In northwest Winnipeg, residents say crime is rising — so they're reaching to each other for help
'We need to get back to knowing everybody who lives on your street,' says Seven Oaks resident
Kaur Sidhu loves his northwest Winnipeg neighbourhood. But he says recently, it seems like crime has increased in the Waterford Green area.
He's experienced it himself, from having a lawnmower stolen from his garage to seeing strangers walk through his neighbours' yards.
That's led some to put up fences, which has created a different feeling on his street.
"They provide more privacy, but also it segregates the neighbourhood," Sidhu said.
"I like it without fences [in the] area. It's open. When you cut your grass, you talk to your neighbour. You sit, you have beer, you talk about the weekend or the family."
While police statistics suggest property crime has actually dropped in the past year, Sidhu and his neighbours aren't the only ones in the area whose sense of safety has been shaken.
Grip Singh said his Amber Trails house has been broken into three times in the last decade.
He says last fall, his son, Nico, was almost kidnapped when a passenger in a vehicle tried to pull the 12-year-old in as he walked home from school — just a short distance from his house.
Now, the longtime resident is relying on his community to keep an eye out for trouble, from patrolling with a neighbourhood watch group to Facebook, where a group tried to help him track down his son's attackers when police weren't able to.
Singh said many people in his neighbourhood have started to feel like officers don't patrol the area enough.
"It's very frustrating for all the residents," he said.
Area property crime down last year
According to the Winnipeg Police Service's crime map, property crime in northwest Winnipeg reached a five-year high between 2019 and 2020.
Between February 2020 and February of this year, the rate dropped both in the area and across the city — though it's unclear whether the pandemic or other factors are behind that shift.
Sidhu suggested another possibility is the area's increase in newcomers to Canada, who may not always report crimes to police.
From 2006 until 2016 (the most recent census data available), northwest Winnipeg welcomed thousands of immigrants. The number of newcomers from the Philippines and India, for example, more than doubled in that time.
Sidhu said he's heard from neighbours who haven't called police when they've had things stolen.
"If somebody goes into your garage to grab something and walks away, they don't report that," he said.
The growth of the area itself may also be contributing to a sense of unease, says one urban studies expert.
A recent planning document presented to city council said Winnipeg plans to see 1,700 new homes every year over the next two decades along the city's outskirts — neighbourhoods like those in northwest Winnipeg.

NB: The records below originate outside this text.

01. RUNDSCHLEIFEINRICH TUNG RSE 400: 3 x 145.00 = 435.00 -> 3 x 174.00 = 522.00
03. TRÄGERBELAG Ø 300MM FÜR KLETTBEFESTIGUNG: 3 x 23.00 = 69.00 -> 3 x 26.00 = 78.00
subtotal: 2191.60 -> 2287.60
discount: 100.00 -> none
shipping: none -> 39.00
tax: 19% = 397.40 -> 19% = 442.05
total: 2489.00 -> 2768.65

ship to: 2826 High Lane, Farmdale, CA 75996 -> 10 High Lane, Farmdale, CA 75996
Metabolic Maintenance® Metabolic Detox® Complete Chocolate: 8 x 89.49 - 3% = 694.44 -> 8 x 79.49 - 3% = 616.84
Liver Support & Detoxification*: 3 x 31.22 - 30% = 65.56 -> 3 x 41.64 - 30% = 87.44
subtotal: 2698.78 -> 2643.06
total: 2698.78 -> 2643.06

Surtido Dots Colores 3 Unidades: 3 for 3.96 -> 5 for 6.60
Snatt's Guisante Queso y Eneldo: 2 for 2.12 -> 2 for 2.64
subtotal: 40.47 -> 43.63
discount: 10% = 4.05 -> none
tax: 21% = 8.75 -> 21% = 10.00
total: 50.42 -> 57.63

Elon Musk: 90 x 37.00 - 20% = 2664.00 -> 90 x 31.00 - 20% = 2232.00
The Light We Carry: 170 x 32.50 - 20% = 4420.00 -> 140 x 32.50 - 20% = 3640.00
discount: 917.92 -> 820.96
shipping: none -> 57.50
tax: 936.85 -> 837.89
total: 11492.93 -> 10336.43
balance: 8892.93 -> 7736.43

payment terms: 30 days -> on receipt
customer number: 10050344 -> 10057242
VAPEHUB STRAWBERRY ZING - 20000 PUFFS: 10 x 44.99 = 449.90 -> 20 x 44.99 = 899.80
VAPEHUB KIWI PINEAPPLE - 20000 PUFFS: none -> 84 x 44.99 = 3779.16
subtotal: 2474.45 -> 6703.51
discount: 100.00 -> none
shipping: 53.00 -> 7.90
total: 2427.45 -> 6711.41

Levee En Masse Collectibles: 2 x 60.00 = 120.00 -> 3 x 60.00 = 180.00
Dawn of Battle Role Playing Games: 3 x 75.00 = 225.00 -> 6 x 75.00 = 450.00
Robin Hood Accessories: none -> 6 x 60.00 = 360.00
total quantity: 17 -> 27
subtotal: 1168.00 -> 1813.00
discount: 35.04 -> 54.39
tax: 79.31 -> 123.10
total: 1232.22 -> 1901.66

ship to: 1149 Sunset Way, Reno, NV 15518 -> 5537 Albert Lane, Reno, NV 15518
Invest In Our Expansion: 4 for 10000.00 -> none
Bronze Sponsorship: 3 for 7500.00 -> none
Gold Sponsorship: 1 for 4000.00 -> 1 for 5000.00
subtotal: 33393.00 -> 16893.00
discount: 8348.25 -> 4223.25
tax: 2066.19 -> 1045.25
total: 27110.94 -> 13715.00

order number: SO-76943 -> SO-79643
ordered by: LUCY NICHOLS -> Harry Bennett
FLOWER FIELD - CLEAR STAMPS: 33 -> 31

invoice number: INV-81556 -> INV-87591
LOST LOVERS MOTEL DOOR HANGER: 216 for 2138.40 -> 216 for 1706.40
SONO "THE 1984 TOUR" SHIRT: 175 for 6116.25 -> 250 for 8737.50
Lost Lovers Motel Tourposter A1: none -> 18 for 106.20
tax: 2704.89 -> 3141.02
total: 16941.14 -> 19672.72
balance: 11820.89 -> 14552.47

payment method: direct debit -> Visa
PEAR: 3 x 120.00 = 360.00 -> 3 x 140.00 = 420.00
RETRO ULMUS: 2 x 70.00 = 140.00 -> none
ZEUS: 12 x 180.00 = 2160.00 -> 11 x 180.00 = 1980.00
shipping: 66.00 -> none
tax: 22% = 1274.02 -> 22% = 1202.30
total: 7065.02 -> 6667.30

When a neighbourhood grows that quickly, it's common for longtime residents to feel less safe, whether crime is actually going up or not, says Chris Storie, director of the Institute of Urban Studies at the University of Winnipeg.
"As a neighbourhood changes, for the good or for the bad, the change sort of generates a perception of, 'Something's going wrong,'" he said.
While the area has seen an increase in newcomers from countries like the Philippines and India, Storie said the phenomenon isn't necessarily as simple as white people becoming uncomfortable when people of colour people move in next door.
"It's the fact that the group has changed that really generates that concern," he said, regardless of where they've come from.
That doesn't discount residents' experiences with crime, he says, but it could be a factor that chips away at their sense of safety.
Know your neighbours
Storie suggests a solution is getting to know your neighbours — building connections instead of fences.
"That growth of community, that growth of that interconnectedness, really creates a safety net," he said.
"It has much more impact than just keeping petty crime down."
That's something many residents in northwest Winnipeg are already doing.
In the Seven Oaks area, Elizabeth Ashe said she recently joined her neighbourhood's first residents' association, after noticing she had started to feel less safe where she lives.
"I think it's a start," she said. "We need to get back to knowing everybody who lives on your street."
And while crime is still a frustration for Singh and his neighbours in Amber Trails, community groups have strengthened their sense of safety, too.
"We have a very good, strong, closely knit community," he said.
"We all look out for each other."
This story is part of CBC Manitoba's On the Move community journalism project, which invites residents to shine a light on the stories we should tell about their communities. The first communities we're featuring are three Winnipeg suburbs: northwest Winnipeg, Bridgwater Forest and Valley Gardens.